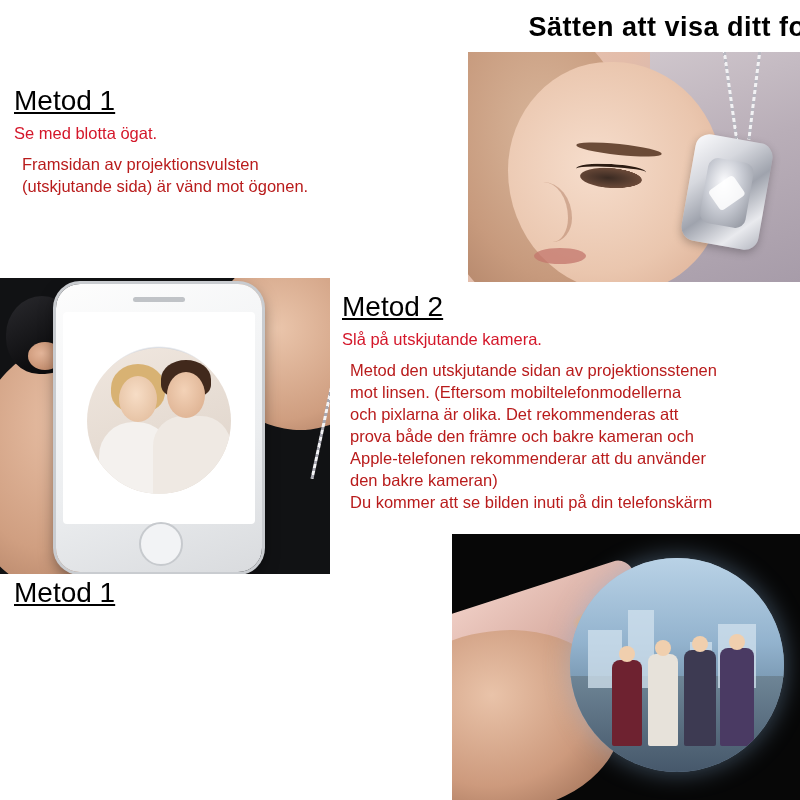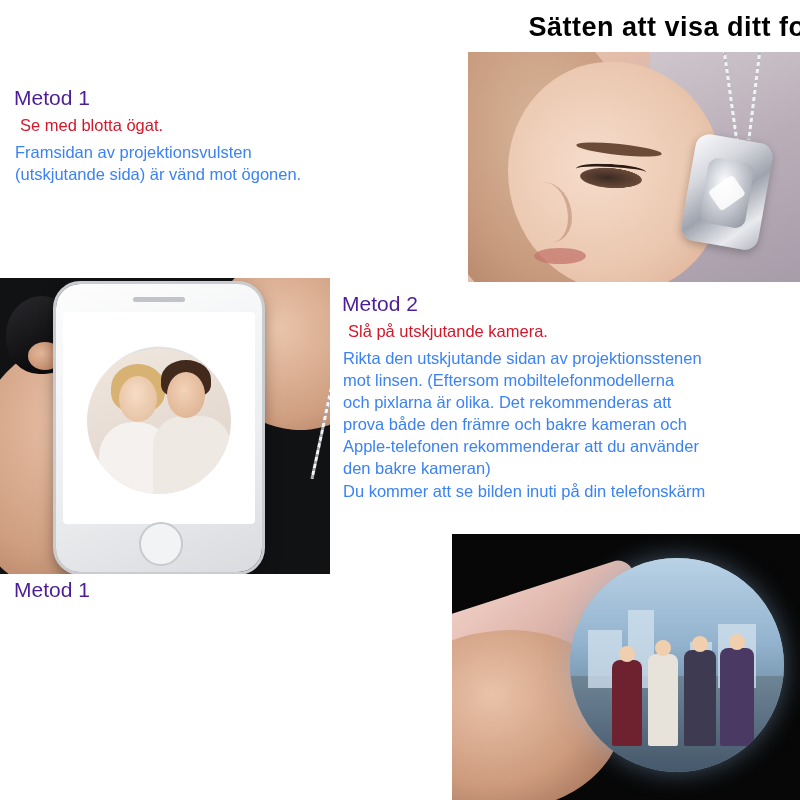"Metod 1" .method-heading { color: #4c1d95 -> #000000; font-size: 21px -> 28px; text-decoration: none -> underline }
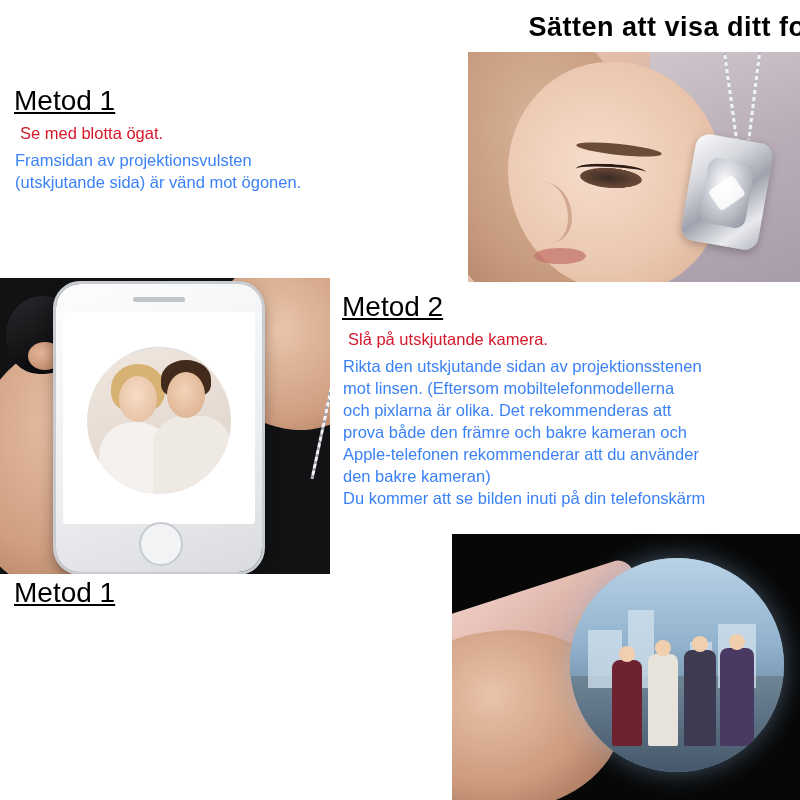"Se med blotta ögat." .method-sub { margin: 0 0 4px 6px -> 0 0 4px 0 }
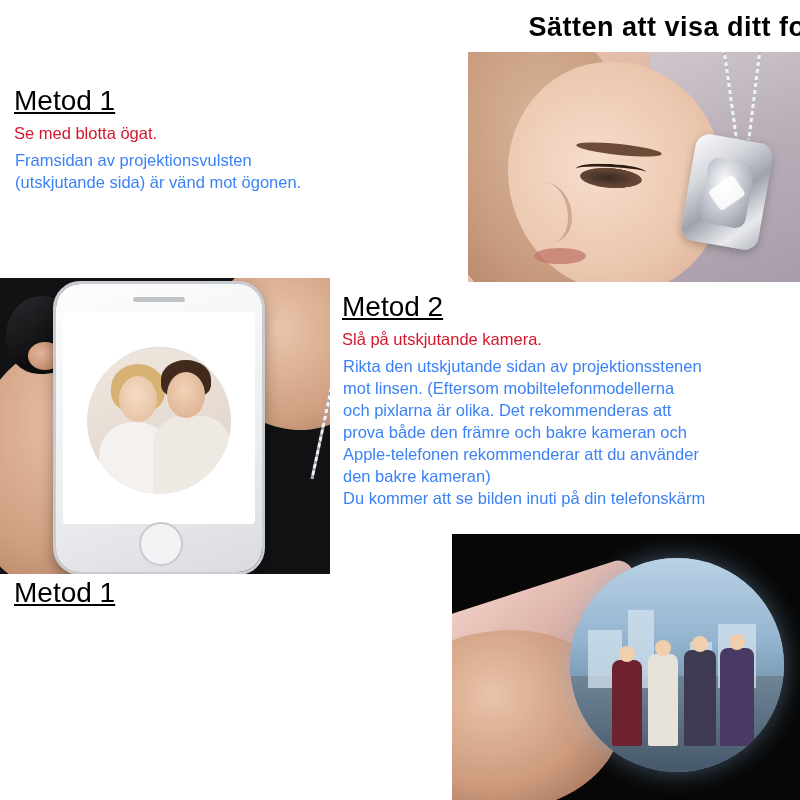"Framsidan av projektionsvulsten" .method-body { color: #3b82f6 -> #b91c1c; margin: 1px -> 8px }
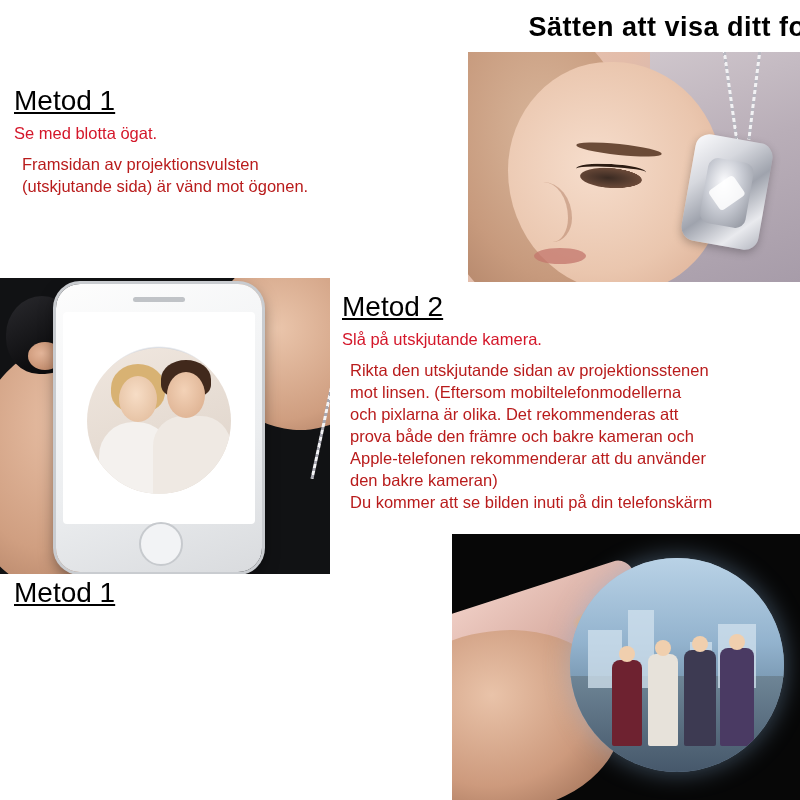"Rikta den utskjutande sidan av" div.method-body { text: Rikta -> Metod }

════════

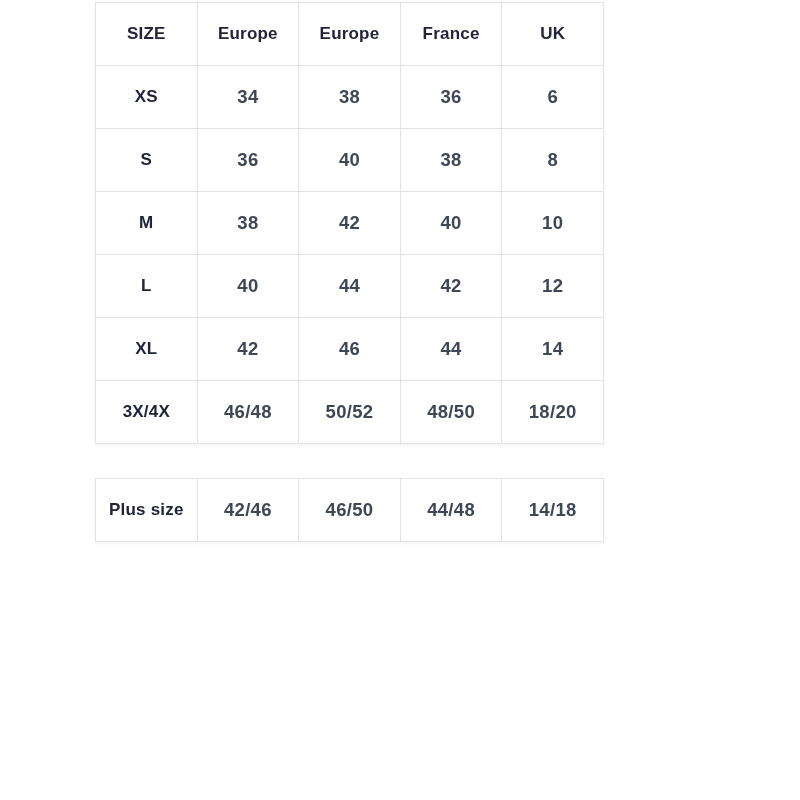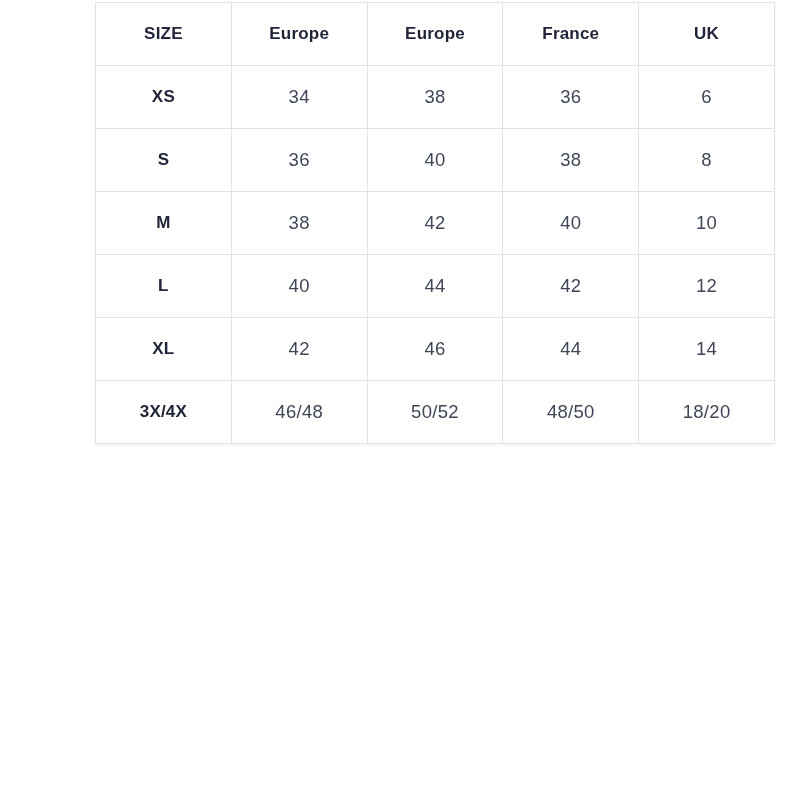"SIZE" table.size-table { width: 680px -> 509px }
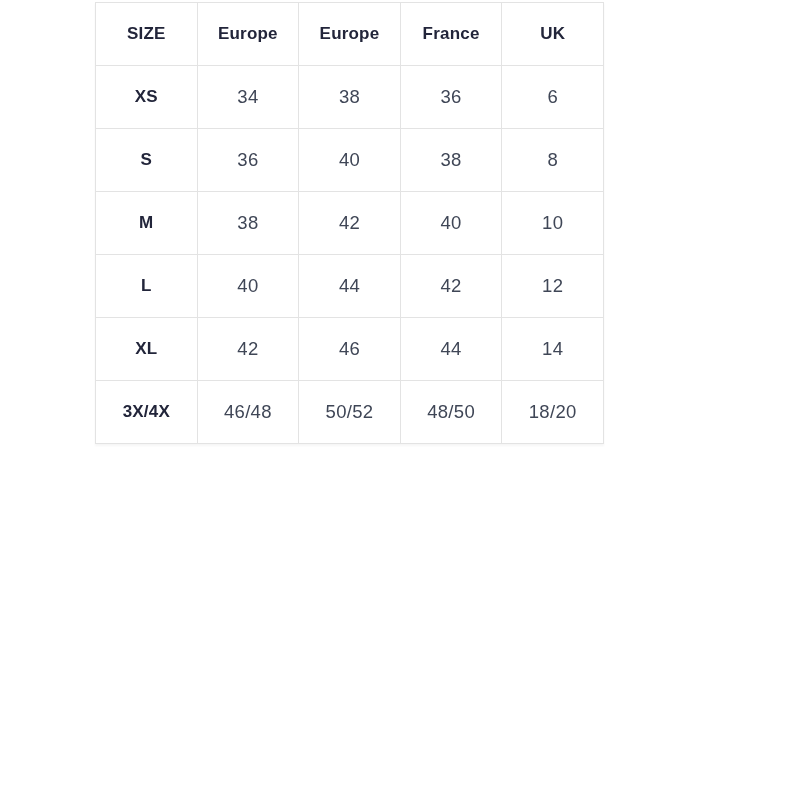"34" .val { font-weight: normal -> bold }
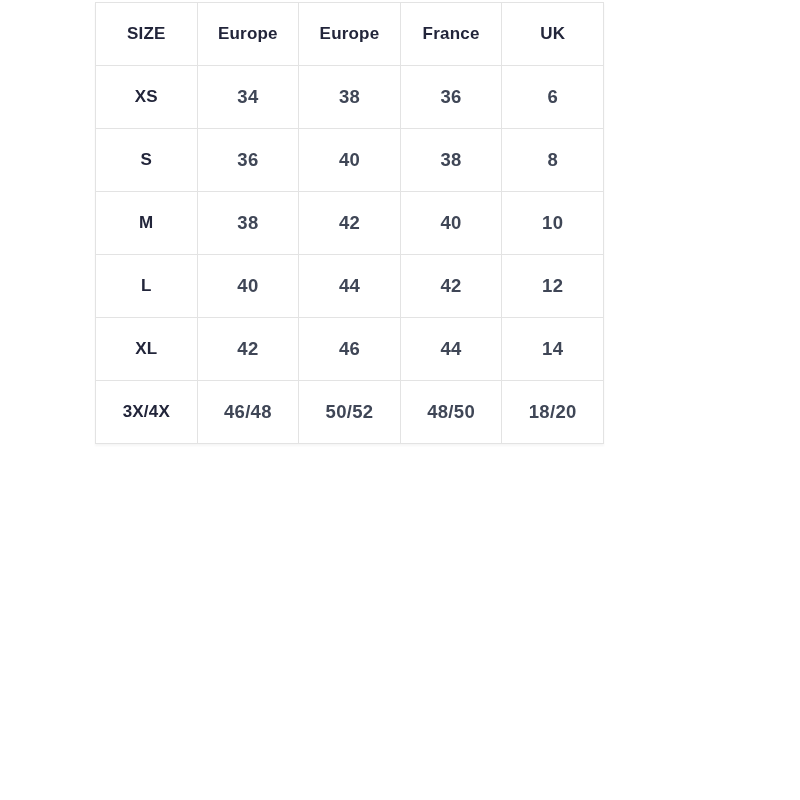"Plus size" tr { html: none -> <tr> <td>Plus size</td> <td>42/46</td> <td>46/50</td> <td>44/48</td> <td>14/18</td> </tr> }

════════

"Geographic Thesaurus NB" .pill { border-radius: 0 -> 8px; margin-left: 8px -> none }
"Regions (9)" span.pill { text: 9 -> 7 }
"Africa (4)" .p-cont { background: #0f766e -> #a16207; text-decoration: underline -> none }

════════

## DIRECTIONS FOR THIS TASK:
Write out the lines above from the one with "width: 680px ->" through the one with "html: none ->", ends included, exactly; no picture goes in.

## WRITTEN SOLUTION:
"SIZE" table.size-table { width: 680px -> 509px }
"34" .val { font-weight: normal -> bold }
"Plus size" tr { html: none -> <tr> <td>Plus size</td> <td>42/46</td> <td>46/50</td> <td>44/48</td> <td>14/18</td> </tr> }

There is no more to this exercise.